Wanting to smile through the pain lodged inside her, Sarah made the call. Not just to lean on Lola’s shoulder, but to ask after her. It turned out her friend had needed a chat, too. “I love my folks,” she said toward the end of the call, “but I’m hanging out to see you. Hopefully it won’t be too much longer. Dad’s improving rapidly.”

“If you do need to spend more time in Houston, I’ll fly to see you.”

“Sarah, you have no idea how much that means to me,” Lola said before she had to hang up to take her father to a medical appointment. “And hon, be kind to yourself today, okay?”

Choked up by the love inherent in that gentle order, Sarah couldn’t reply with anything but a wordless sound.

The ring of the doorbell a second after she and Lola ended their conversation had her jumping. No one should’ve been able to get past the gate. She must’ve forgotten to lock it. That should’ve worried her. The fact that it didn’t worried her.

Flossie woofed as the doorbell rang again.

Ignoring it because she didn’t want to deal with anyone, and if it was Jeremy, she might just be tempted to walk out and knee him in the gonads, she picked up her mug, took a drink, then put it back down. She had to get up and out of this chair, start doing all the things that needed to be done. She couldn’t do this every single month, couldn’t X out the fourteenth in her diary because she knew she’d be a wreck unfit for company.

Her business hadn’t yet felt the impact, but it would if she didn’t find a way to deal.
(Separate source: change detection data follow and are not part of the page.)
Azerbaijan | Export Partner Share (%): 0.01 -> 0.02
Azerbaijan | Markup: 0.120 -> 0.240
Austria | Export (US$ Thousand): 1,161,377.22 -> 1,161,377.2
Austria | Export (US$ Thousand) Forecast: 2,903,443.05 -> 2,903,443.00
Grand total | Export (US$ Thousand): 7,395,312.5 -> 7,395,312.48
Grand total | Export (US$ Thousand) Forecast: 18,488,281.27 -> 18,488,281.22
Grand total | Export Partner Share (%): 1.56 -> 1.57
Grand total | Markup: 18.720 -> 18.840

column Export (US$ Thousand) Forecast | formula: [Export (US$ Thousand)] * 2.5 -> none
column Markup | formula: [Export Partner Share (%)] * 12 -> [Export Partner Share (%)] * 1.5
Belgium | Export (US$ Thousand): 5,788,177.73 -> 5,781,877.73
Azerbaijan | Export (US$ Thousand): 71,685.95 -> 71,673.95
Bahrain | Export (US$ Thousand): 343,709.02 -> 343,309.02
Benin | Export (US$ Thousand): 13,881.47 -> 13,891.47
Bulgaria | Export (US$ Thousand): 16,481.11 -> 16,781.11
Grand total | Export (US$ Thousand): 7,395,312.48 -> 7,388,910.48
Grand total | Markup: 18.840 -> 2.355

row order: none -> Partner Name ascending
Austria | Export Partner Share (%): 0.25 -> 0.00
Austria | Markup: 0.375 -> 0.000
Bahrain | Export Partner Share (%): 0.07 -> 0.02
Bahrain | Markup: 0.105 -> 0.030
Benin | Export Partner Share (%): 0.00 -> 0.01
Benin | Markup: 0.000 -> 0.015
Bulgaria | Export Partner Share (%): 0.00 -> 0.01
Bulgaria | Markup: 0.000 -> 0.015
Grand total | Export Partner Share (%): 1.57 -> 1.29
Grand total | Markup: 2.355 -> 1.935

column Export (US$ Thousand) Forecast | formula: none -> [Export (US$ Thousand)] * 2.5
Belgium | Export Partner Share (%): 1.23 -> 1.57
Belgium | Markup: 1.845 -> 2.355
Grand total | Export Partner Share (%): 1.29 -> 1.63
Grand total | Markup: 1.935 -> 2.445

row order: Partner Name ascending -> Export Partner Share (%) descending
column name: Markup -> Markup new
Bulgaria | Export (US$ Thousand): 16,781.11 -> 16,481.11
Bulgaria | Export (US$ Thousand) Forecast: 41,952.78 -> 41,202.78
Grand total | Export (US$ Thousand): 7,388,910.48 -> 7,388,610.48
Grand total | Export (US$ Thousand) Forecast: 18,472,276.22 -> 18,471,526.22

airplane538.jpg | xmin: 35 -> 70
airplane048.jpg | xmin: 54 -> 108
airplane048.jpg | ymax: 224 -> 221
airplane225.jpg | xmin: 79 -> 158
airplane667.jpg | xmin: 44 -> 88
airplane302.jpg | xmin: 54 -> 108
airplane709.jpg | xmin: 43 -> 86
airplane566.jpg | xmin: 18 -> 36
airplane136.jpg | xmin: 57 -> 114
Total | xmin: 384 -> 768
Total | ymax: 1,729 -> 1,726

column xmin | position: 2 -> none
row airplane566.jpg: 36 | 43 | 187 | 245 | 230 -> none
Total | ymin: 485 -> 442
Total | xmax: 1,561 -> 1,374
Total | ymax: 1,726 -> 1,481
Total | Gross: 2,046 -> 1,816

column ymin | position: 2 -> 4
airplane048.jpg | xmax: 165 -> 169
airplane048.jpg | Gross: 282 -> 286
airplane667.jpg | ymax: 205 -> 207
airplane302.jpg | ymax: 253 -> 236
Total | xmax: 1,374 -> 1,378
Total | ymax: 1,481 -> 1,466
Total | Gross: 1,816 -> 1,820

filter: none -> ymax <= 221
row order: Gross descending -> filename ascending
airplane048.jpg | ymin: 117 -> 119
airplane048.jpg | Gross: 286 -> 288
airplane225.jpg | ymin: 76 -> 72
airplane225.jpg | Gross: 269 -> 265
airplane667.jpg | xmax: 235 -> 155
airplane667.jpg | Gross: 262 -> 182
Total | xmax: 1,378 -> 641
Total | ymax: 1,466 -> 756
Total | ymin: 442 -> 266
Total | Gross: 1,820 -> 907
Because Sarah was no longer a nobody. She had a small but thriving business, had employees who relied on her and clients who did the same.

A flash in her peripheral vision.

Giving a short yelp, she scrambled out of the armchair… to stare frozen at the big, muscular man on the other side of the glass of the solarium. Abe raised a hand, said something that didn’t penetrate the glass; his eyebrow piercing glinted in the noon sunlight, the metal cool against the warm, dark brown of his skin. That piercing and his unexpectedly clean-shaven head put all the attention on the harsh but gorgeous lines of his face. Sarah felt her own skin flush, her heart thunder. She hadn’t seen him since that terrible night at the Zenith Music Festival fourteen days ago—the night Jeremy hit her.